2.600 Euro für zwei Hotelzimmer: Warum die Dienstreise nach Hamburg für Zündstoff sorgt
Anton HuberSturm um die Hotelrechnung des Landrats - 2.600 Euro für zwei Hotelzimmer: Warum die Dienstreise nach Hamburg für Zündstoff sorgt
Eine aktuelle Hotelrechnung aus einer Dienstreise nach Hamburg im Jahr 2023 hat eine Debatte über die Verwendung öffentlicher Mittel ausgelöst. Die Kreisverwaltung Ludwigslust-Parchim geriet in die Kritik, nachdem die Kosten für zwei Zimmer fast 2.600 Euro betragen hatten. Beamte verteidigten die Ausgaben mit der Begründung, sie seien für eine offizielle Konferenz notwendig gewesen.
Die Rechnung umfasste zwei kurzfristig gebuchte Hotelzimmer für den Landrat Stefan Sternberg und eine Mitarbeiterin, die am Kongress des Städtetags für Verwaltungsmanagement teilnahmen. Da keine günstigeren Alternativen verfügbar waren, kosteten die Zimmer für drei Nächte über 2.000 Euro. Weitere 1.500 Euro wurden für drei andere, früher reservierte Zimmer ausgegeben.

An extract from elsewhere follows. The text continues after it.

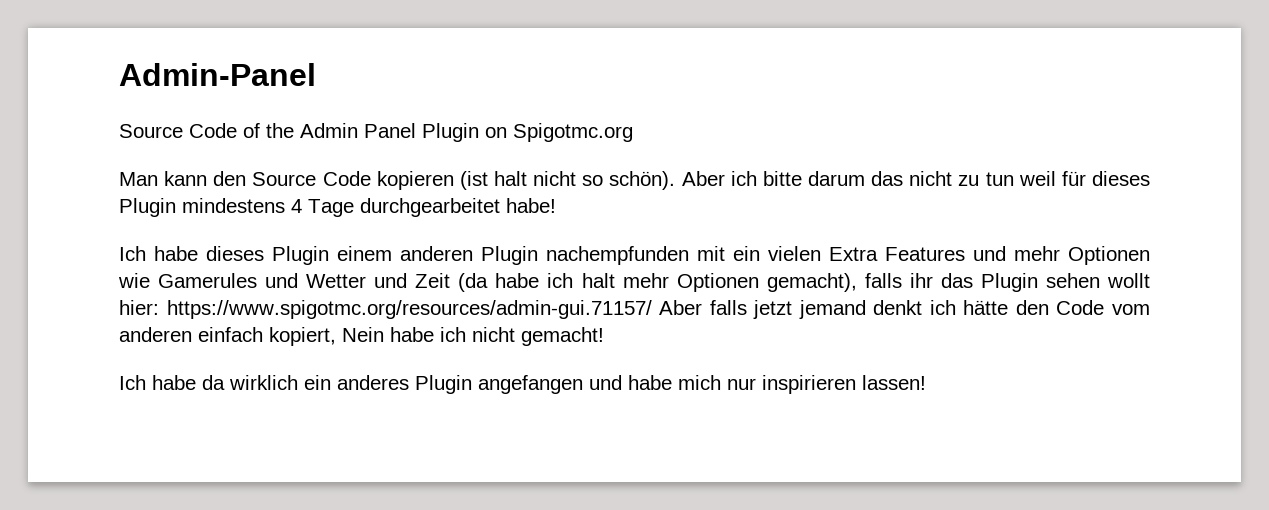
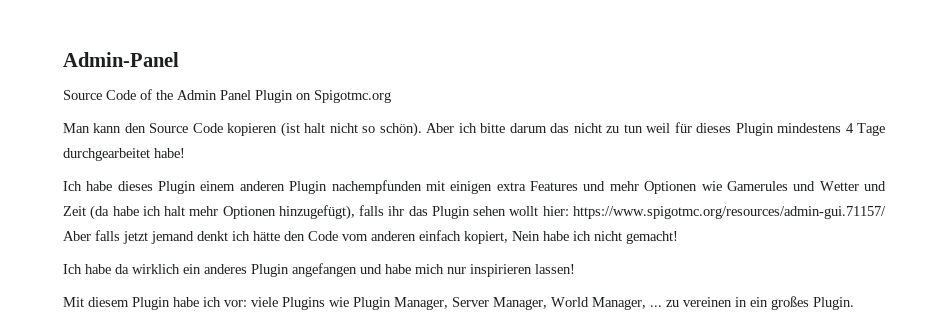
[733,246,878,261] ein vielen Extra -> [450,181,526,194] einigen extra
[766,273,857,292] gemacht), -> [278,205,355,220] hinzugefügt),
(926, 382) none -> [63,296,854,310] // Mit diesem Plugin habe ich vor: viele Plugins wie Plugin Manager, Server Manager, World Manager, ... zu vereinen in ein großes Plugin.

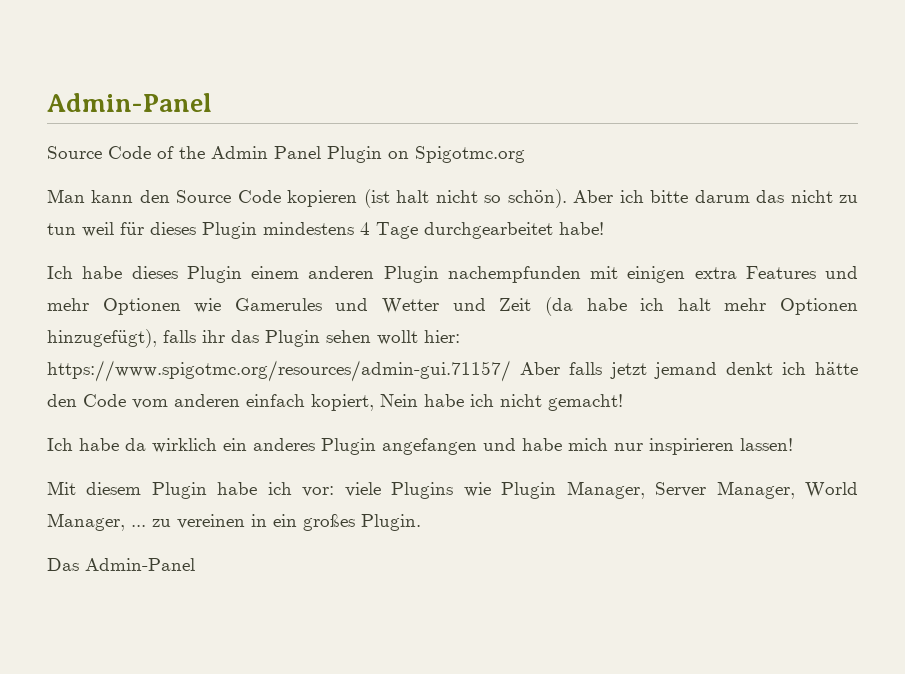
(854, 303) none -> [47,558,195,571] // Das Admin-Panel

Die Kreisverwaltung bestätigte, dass sich die Gesamtkosten auf 2.200 Euro beliefen – ohne das Abendessen in Höhe von 225 Euro, das Sternberg aus seinem freien Mandatstopf beglich. Das Essen fand im Rahmen eines Investorentreffens statt. Während die Hotelpreise in Hamburg je nach Auslastung zwischen 46 und 50 Euro an günstigeren Tagen und 105 bis 145 Euro an Spitzenzeiten schwankten, bezeichnete der Bund der Steuerzahler die Übernachtungskosten als "Luxusunterkünfte".
Die Behörden wiesen die Kritik zurück und betonten, die Ausgaben seien für eine Dienstreise gerechtfertigt gewesen. Sie verwiesen auf das Fehlen bezahlbarer Optionen zum Zeitpunkt der Buchung.
Die Kreisverwaltung hält an ihrer Ausgabenpolitik fest, doch die Diskussion zeigt, wie genau öffentliche Gelder geprüft werden. Die Gesamtkosten für die Hamburg-Reise – inklusive Zimmer und Abendessen – beliefen sich auf knapp 2.600 Euro. Die Verantwortlichen bestehen darauf, dass die hohen Kosten aufgrund der kurzfristigen Buchung unvermeidbar waren.